E, por falar em desinformação, trataremos também de uma corajosa iniciativa de produtores de conteúdo na internet que resolveram encarar a máquina de “verdades alternativas” de extrema-direita Brasil Paralelo.
Boa leitura.
“A palavra é de prata, o silêncio é de ouro”. O ministro de Minas e Energia, Alexandre Silveira (PSD-MG), ignorou o provérbio nesta semana e deitou a falar. Em 48 horas, deu duas entrevistas à Folha de S.Paulo que demonstram, como se isso ainda fosse preciso, que ele é a pessoa errada para comandar o setor no momento em que o mundo promete eliminar gradualmente os combustíveis fósseis e o Brasil se prepara para presidir uma conferência do clima.

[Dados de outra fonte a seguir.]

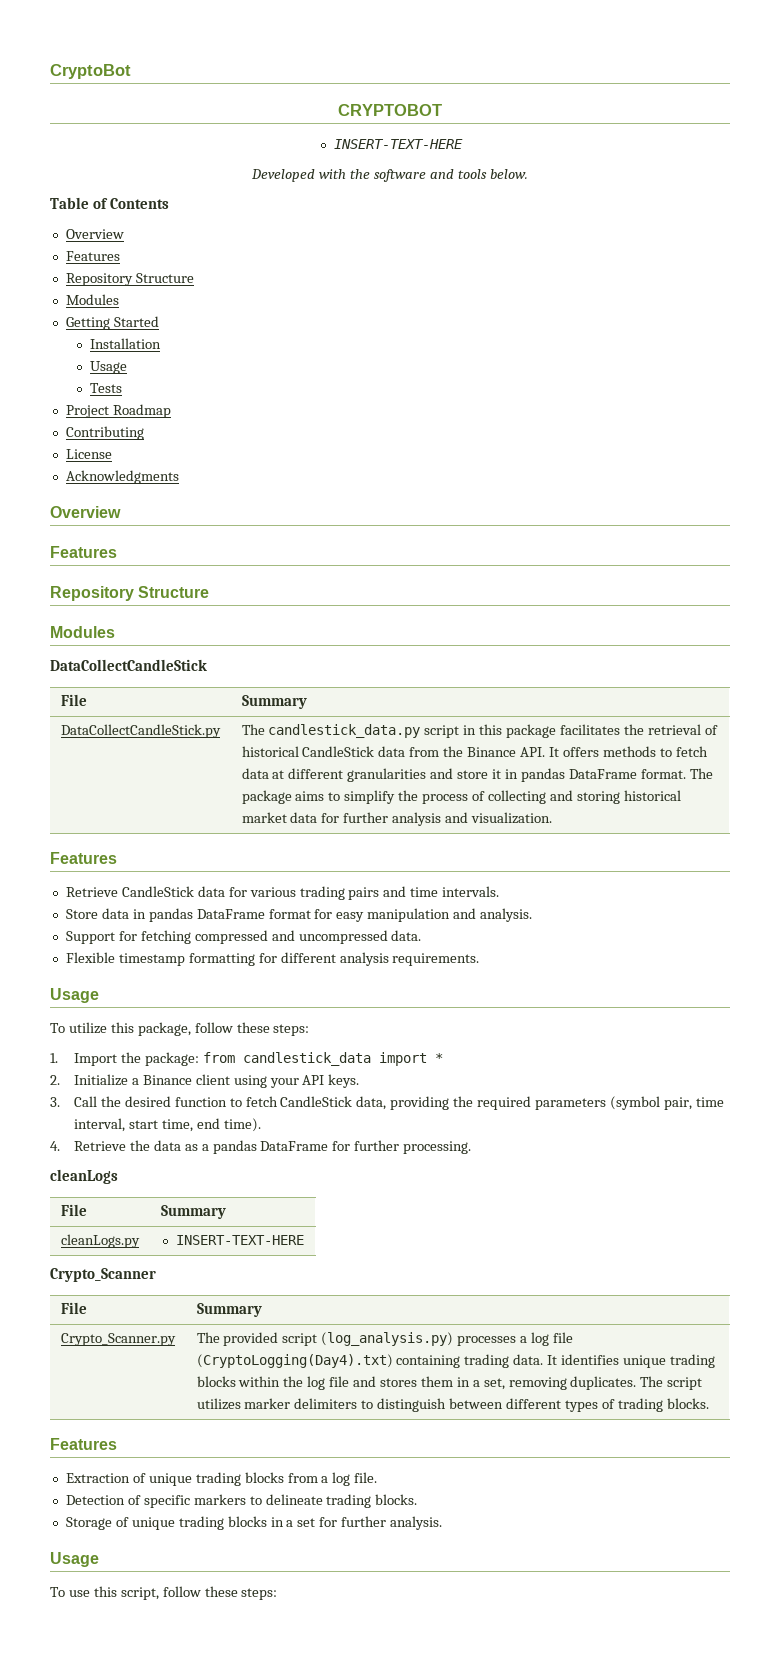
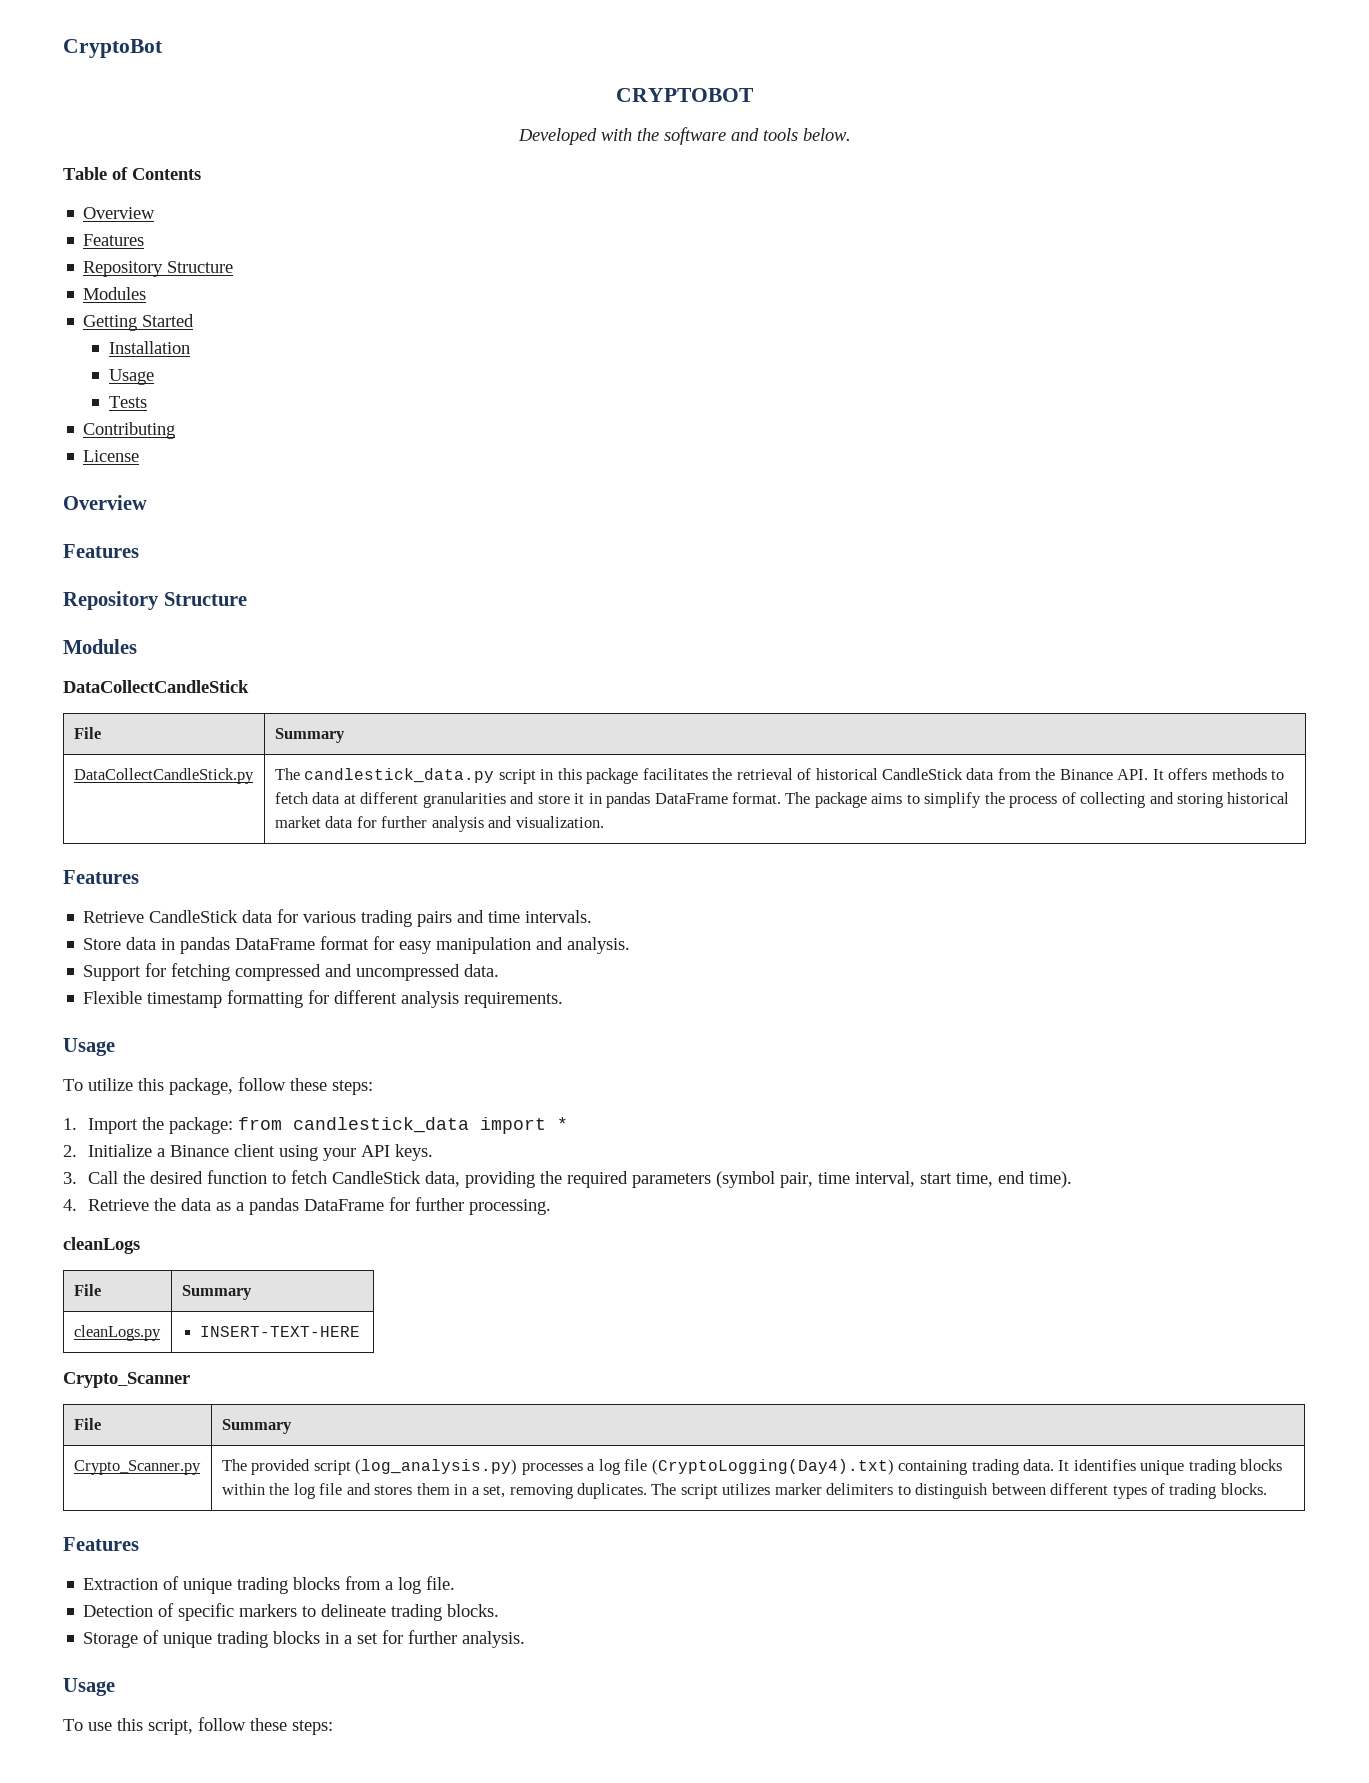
  CRYPTOBOT
- INSERT-TEXT-HERE
- Project Roadmap
- Acknowledgments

Na primeira entrevista, atacou Ana Toni, a secretária de Mudança do Clima do Ministério do Meio Ambiente. Toni havia dito ao mesmo jornal, na segunda-feira, que não viu em lugar nenhum no governo um plano para usar dinheiro do petróleo para bancar a transição energética – mantra de gente como Silveira, Jean-Paul Prates, Helder Barbalho, Aloizio Mercadante e até de Lula para justificar a abertura de novas fronteiras de exploração no país. O ministro devolveu que há um fundo de R$ 33,8 bilhões que poderia ser usado para isso, o Fundo Social do Pré-Sal, e ainda acusou o Meio Ambiente de bloquear uma proposta no Conselho Nacional de Política Energética sobre transição energética.
A fala tem dois problemas: primeiro, se já existe um fundo que poderia ser usado para a transição, por que não está sendo usado? Precisa mesmo esperar chegar o dinheiro das novas fronteiras fósseis? Segundo, Silveira omite que foi o Ministério do Meio Ambiente que propôs, ainda em 2009, usar royalties de petróleo para descarbonização. Isso está previsto na lei do Fundo Clima, que no entanto perdeu esse recurso em 2012, quando o governo mudou todas as regras dos royalties na criação do regime de partilha e do Fundo Social do Pré-sal.
E aí veio a segunda entrevista, que não poupou ninguém. Além de voltar a atacar Ana Toni, chamando a fala da secretária de “complexo de vira-lata”, Silveira questionou a competência do presidente da Petrobras, citando a confusão do pagamento de dividendos que derrubou as ações da empresa. E foi claro ao dobrar a aposta nos combustíveis fósseis: disse que o Brasil só pararia de explorar quando “atingir o IDH à altura dos países industrializados”. Só se esqueceu de combinar com a atmosfera, que não comporta mais nenhum novo projeto de exploração se a humanidade quiser ter chance de limitar o aquecimento global em 1,5ºC, e com os compradores internacionais, que podem deixar os ativos da Petrobras encalhados se levarem a sério a necessidade de acelerar a saída dos fósseis para cumprir o Acordo de Paris.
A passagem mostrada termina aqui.